● **Prompt**: Nothing below is to be printed except the lines between the line holding "justify-content: flex-end ->" and the line holding "background: #a16207 ->", inclusive, each exactly as it appears.

Recorded information below:

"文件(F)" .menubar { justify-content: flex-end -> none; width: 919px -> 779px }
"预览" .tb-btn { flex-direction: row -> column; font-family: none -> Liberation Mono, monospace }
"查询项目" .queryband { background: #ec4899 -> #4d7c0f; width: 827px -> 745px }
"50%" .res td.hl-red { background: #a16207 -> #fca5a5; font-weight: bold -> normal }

End of Recorded information.
Recorded information below:

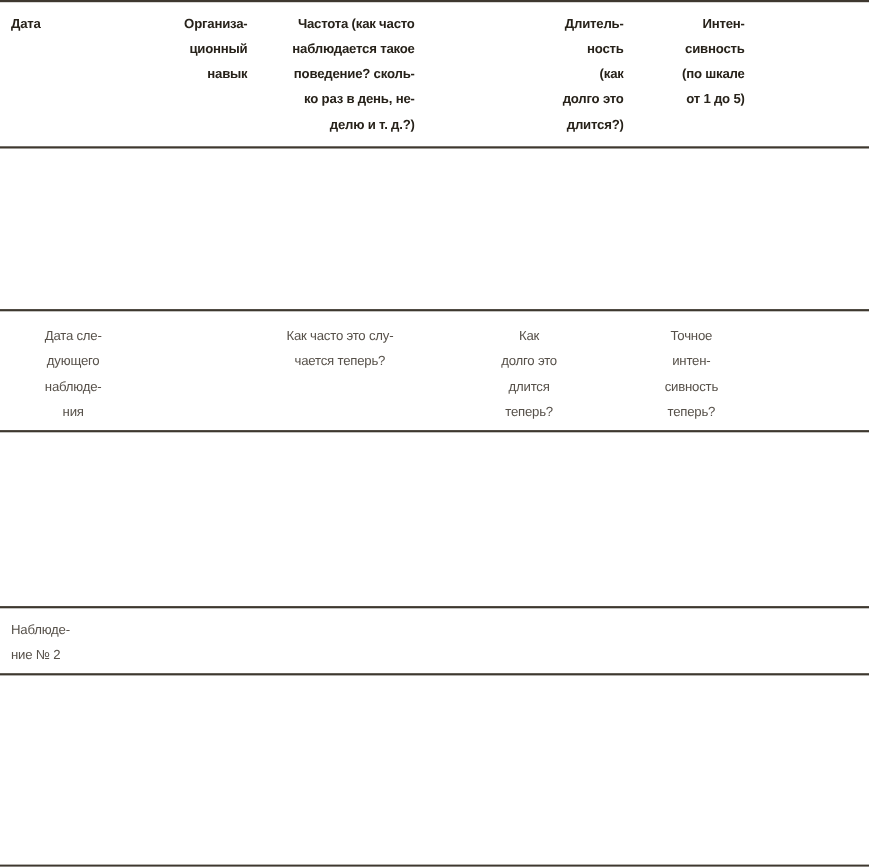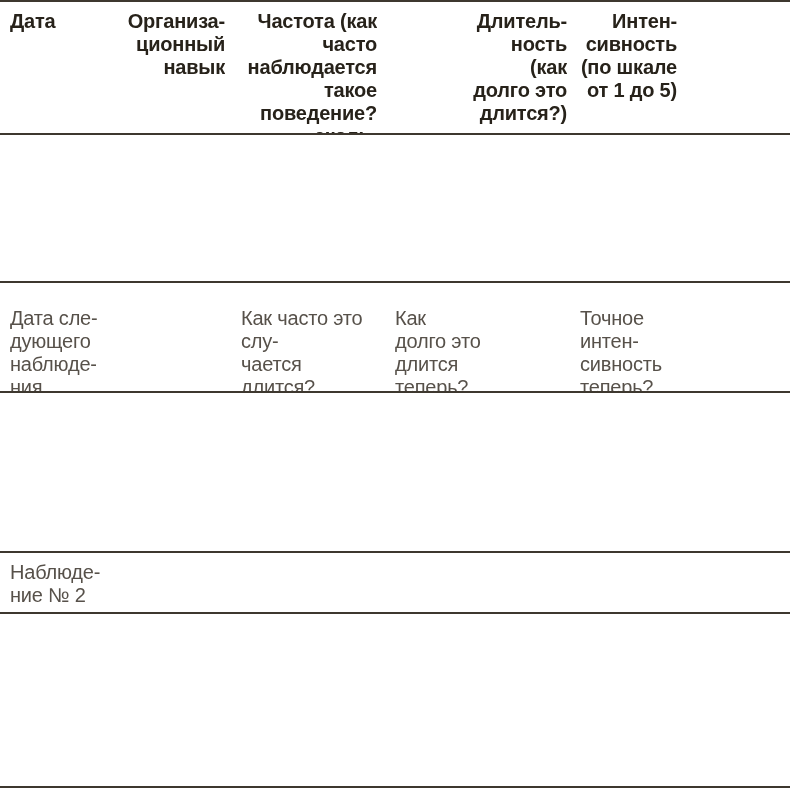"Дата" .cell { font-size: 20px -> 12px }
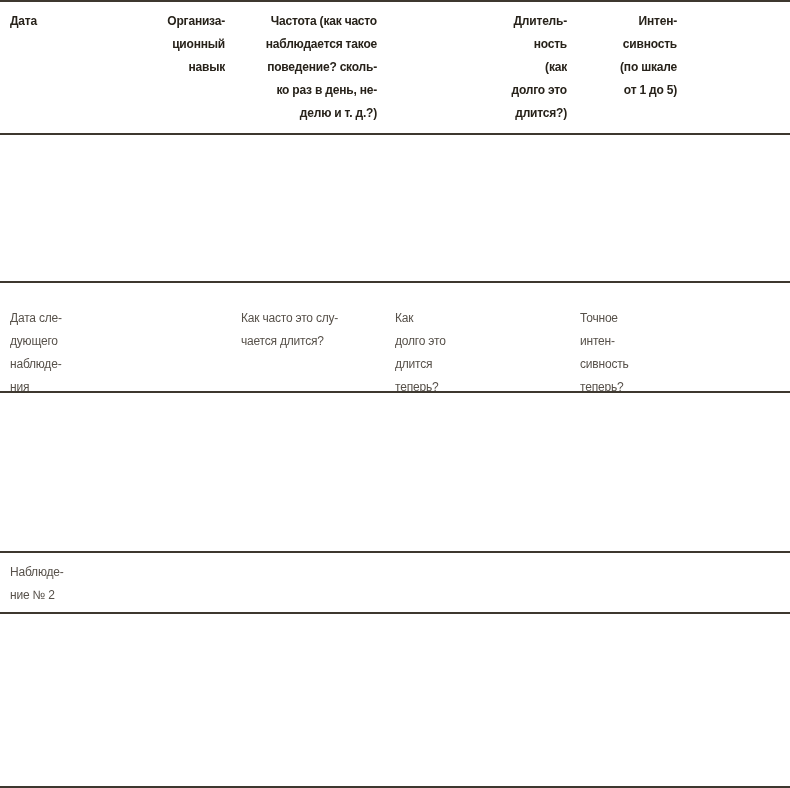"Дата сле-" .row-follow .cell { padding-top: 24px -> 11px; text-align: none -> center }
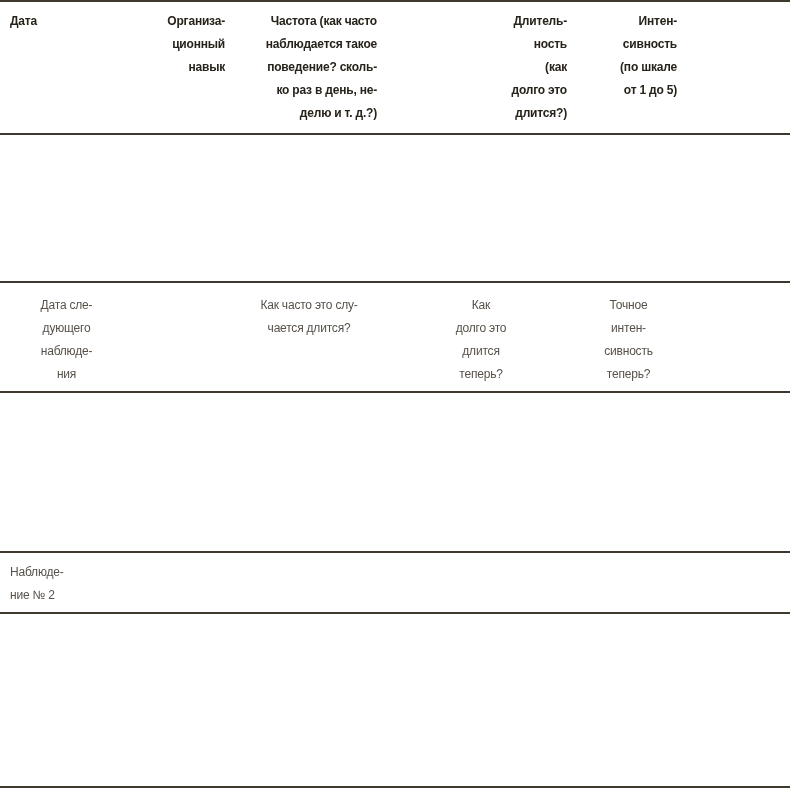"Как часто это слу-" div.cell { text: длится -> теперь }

End of Recorded information.
Recorded information below:

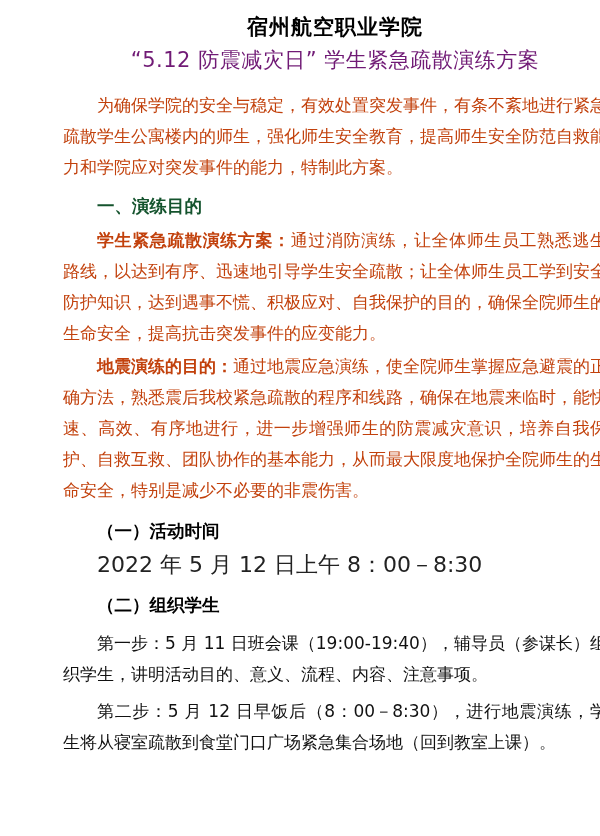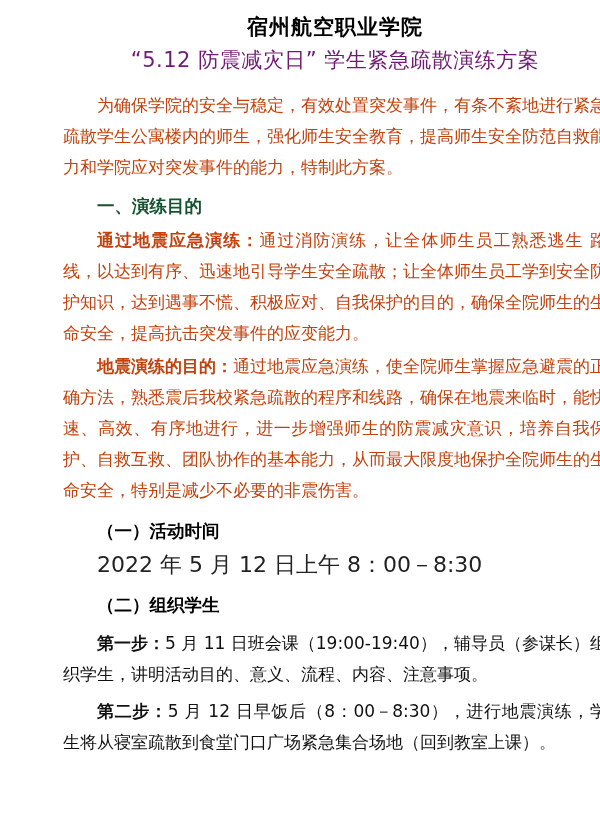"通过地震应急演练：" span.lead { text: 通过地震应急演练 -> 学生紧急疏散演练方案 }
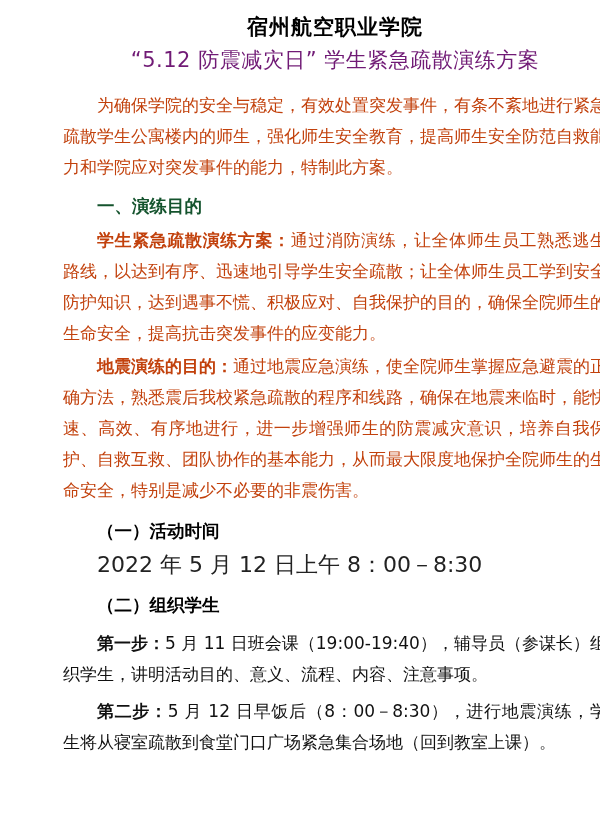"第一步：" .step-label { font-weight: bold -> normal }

End of Recorded information.

● **Written solution**:
"文件(F)" .menubar { justify-content: flex-end -> none; width: 919px -> 779px }
"预览" .tb-btn { flex-direction: row -> column; font-family: none -> Liberation Mono, monospace }
"查询项目" .queryband { background: #ec4899 -> #4d7c0f; width: 827px -> 745px }
"50%" .res td.hl-red { background: #a16207 -> #fca5a5; font-weight: bold -> normal }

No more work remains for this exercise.